Gratifying, of course, but significant, too, in that our register of interest seems to indicate people seem to be better pleased with the economic outlook. Mind you, we did not have any huge sales as we did during our summer sale last year, but we did have a number of good ones, with the actual number of invoices written in excess of last year. Also of significance, we did have a lot of interior design interest, actually greater than last year. However, our lack of big ticket sales was rather a follow-on from the level of designer. Specifically, designer purchases were of accent items, artwork and small pieces of furniture to integrate into existing projects. The large items- bookcases, sideboards, dining tables and sets of chairs used to anchor a room and normally indicative of a new project- these were not strong movers.

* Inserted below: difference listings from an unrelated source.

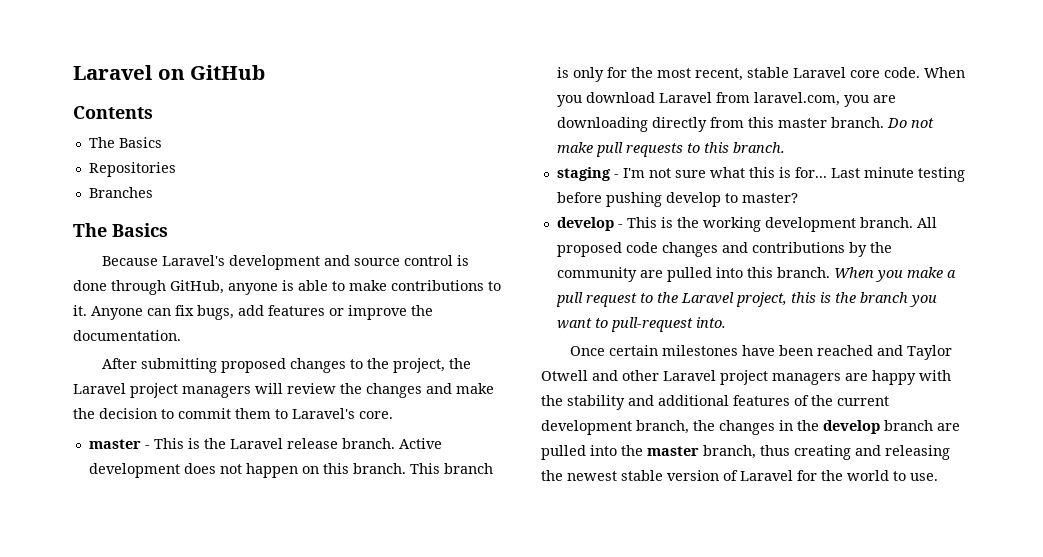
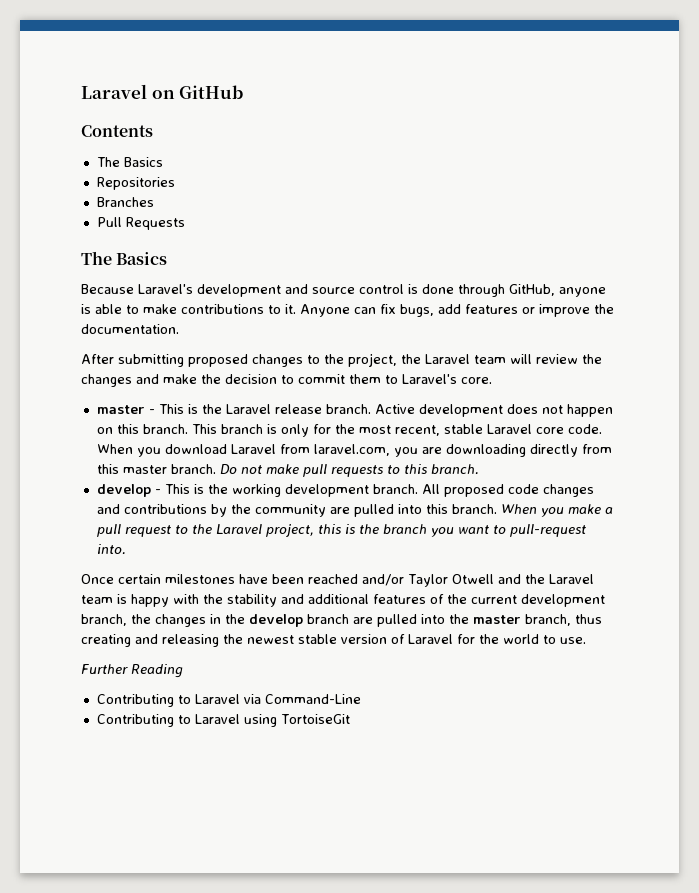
+ Pull Requests
- After submitting proposed changes to the project, the Laravel project managers will review the changes and make the decision to commit them to Laravel's core.
+ After submitting proposed changes to the project, the Laravel team will review the changes and make the decision to commit them to Laravel's core.
- staging - I'm not sure what this is for... Last minute testing before pushing develop to master?
- Once certain milestones have been reached and Taylor Otwell and other Laravel project managers are happy with the stability and additional features of the current development branch, the changes in the develop branch are pulled into the master branch, thus creating and releasing the newest stable version of Laravel for the world to use.
+ Once certain milestones have been reached and/or Taylor Otwell and the Laravel team is happy with the stability and additional features of the current development branch, the changes in the develop branch are pulled into the master branch, thus creating and releasing the newest stable version of Laravel for the world to use.
+ Further Reading
+ Contributing to Laravel via Command-Line
+ Contributing to Laravel using TortoiseGit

But the new projects, I’d venture, are on the way. One of our better clients, an excellent home builder, told us that as of this last Friday he had sold 30 new homes for the week. And, yesterday at brunch with Greg Normart, our local San Francisco real estate maven from Herth Realty, Greg reported a new 7-figure listing that, in its first week, had 14 offers, all of them in excess of the asking price. Greg tells us that his challenge is to find sufficient listings for the buyers he has. Anecdotal, both of these sources, but they do represent trustworthy information from people on the ground.

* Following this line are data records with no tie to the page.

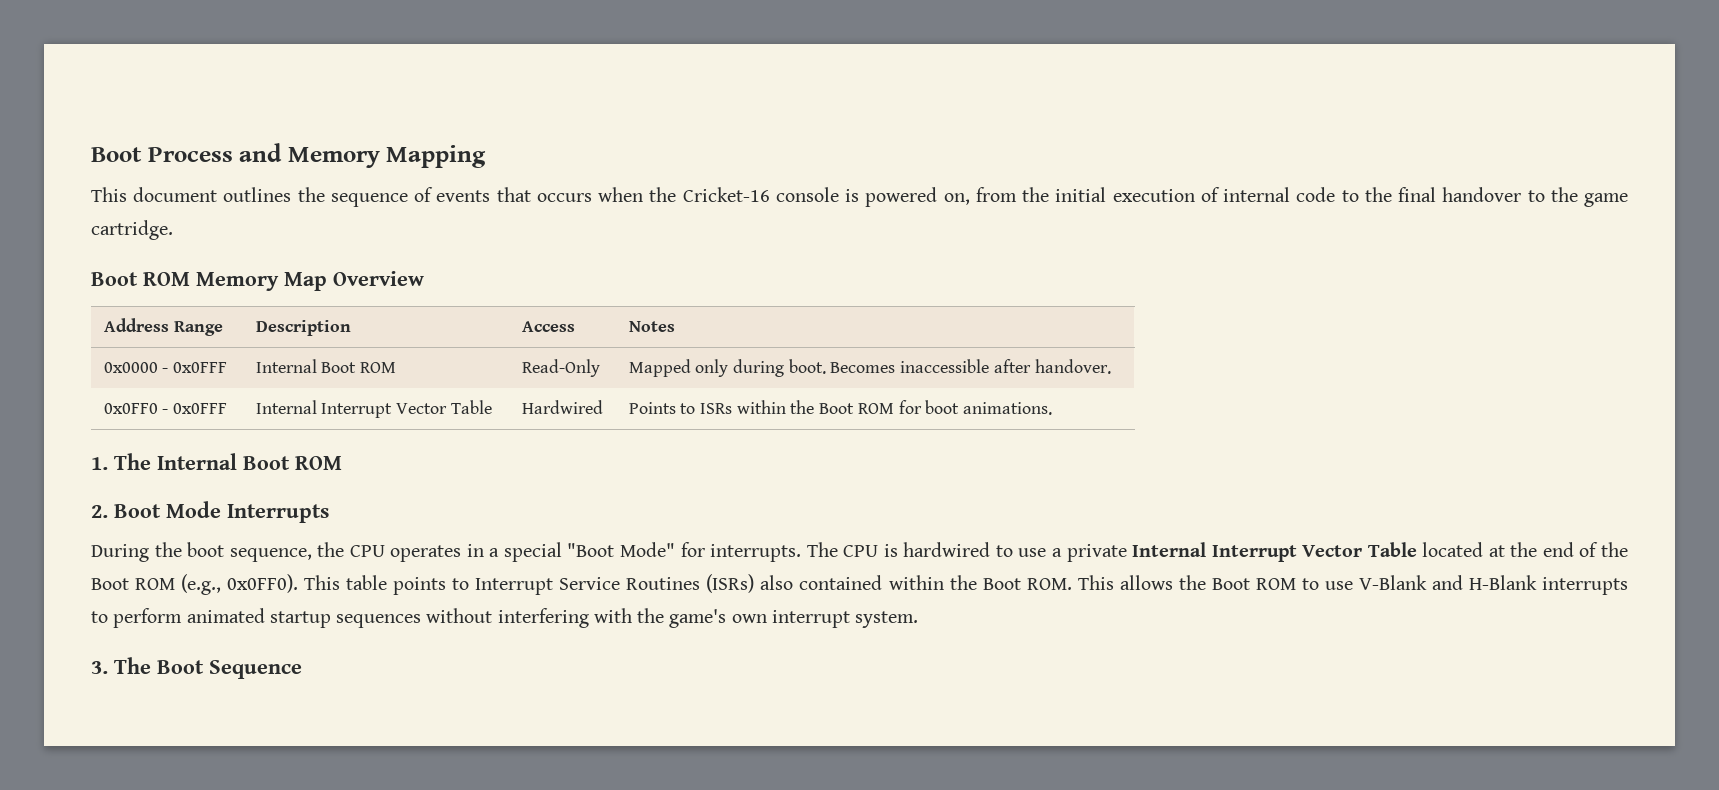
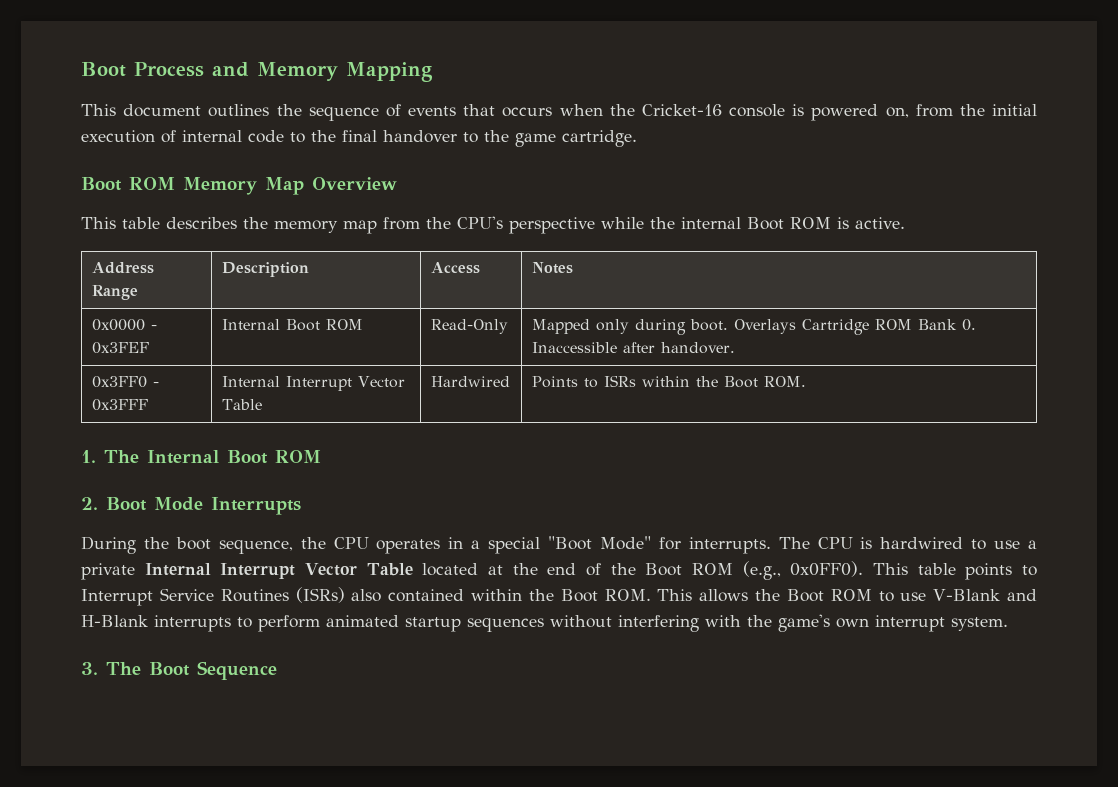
+ This table describes the memory map from the CPU's perspective while the internal Boot ROM is active.
- 0x0000 - 0x0FFF | Internal Boot ROM | Read-Only | Mapped only during boot. Becomes inaccessible after handover.
+ 0x0000 - 0x3FEF | Internal Boot ROM | Read-Only | Mapped only during boot. Overlays Cartridge ROM Bank 0. Inaccessible after handover.
- 0x0FF0 - 0x0FFF | Internal Interrupt Vector Table | Hardwired | Points to ISRs within the Boot ROM for boot animations.
+ 0x3FF0 - 0x3FFF | Internal Interrupt Vector Table | Hardwired | Points to ISRs within the Boot ROM.

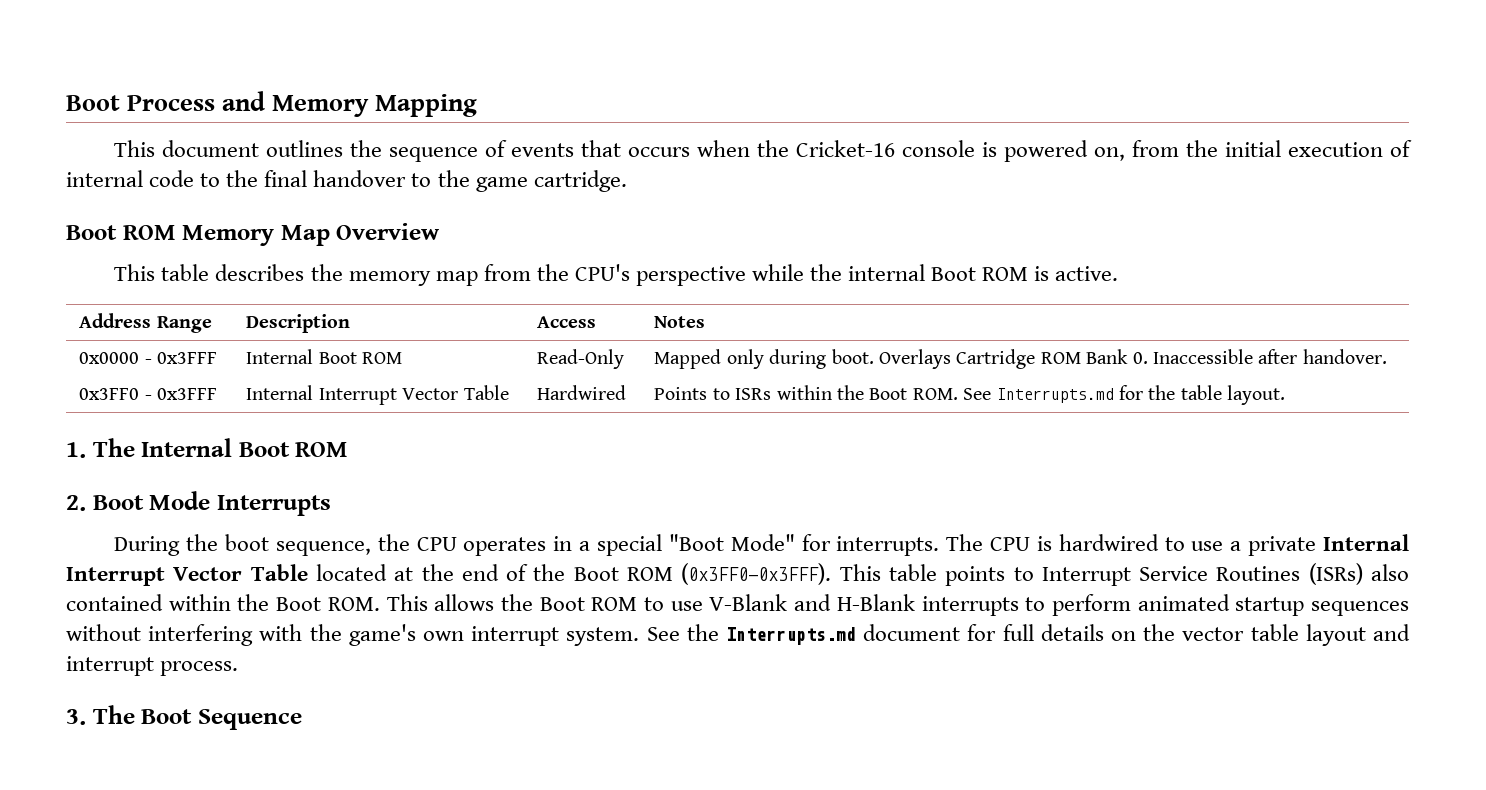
- 0x0000 - 0x3FEF | Internal Boot ROM | Read-Only | Mapped only during boot. Overlays Cartridge ROM Bank 0. Inaccessible after handover.
+ 0x0000 - 0x3FFF | Internal Boot ROM | Read-Only | Mapped only during boot. Overlays Cartridge ROM Bank 0. Inaccessible after handover.
- 0x3FF0 - 0x3FFF | Internal Interrupt Vector Table | Hardwired | Points to ISRs within the Boot ROM.
+ 0x3FF0 - 0x3FFF | Internal Interrupt Vector Table | Hardwired | Points to ISRs within the Boot ROM. See Interrupts.md for the table layout.
- The CPU is hardwired to use a private Internal Interrupt Vector Table located at the end of the Boot ROM (e.g., 0x0FF0).
+ The CPU is hardwired to use a private Internal Interrupt Vector Table located at the end of the Boot ROM (0x3FF0-0x3FFF).
+ See the Interrupts.md document for full details on the vector table layout and interrupt process.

San Francisco’s a tourist mecca, with this summer’s season yielding a plethora of visitors from the far corners. We’ve so far done our bit for the local economy, with visitors from Europe creasing our guest towels for the last several weeks.

More welcome, and less taxing, visitors this last weekend were my sister and brother-in-law, doubtless come up to see we are not treating their son and our gallery colleague Jack Tremper with an inordinate degree of abuse. On several previous visits, my brother-in-law had asked that we go for dinner to The House of Prime Rib, the long-established dinner house on Van Ness, fondly remembered from his childhood as the place to go whenever his family was transiting through. It had been over thirty years since I’d been there myself, and our recollections coincided with the spot as sort of the archetypical 1960’s vintage fine restaurant. They seem to be doing something right, at least ostensibly, as 1) they are still in business and 2) we had been unable to book a table on any recent Saturday save after 9PM.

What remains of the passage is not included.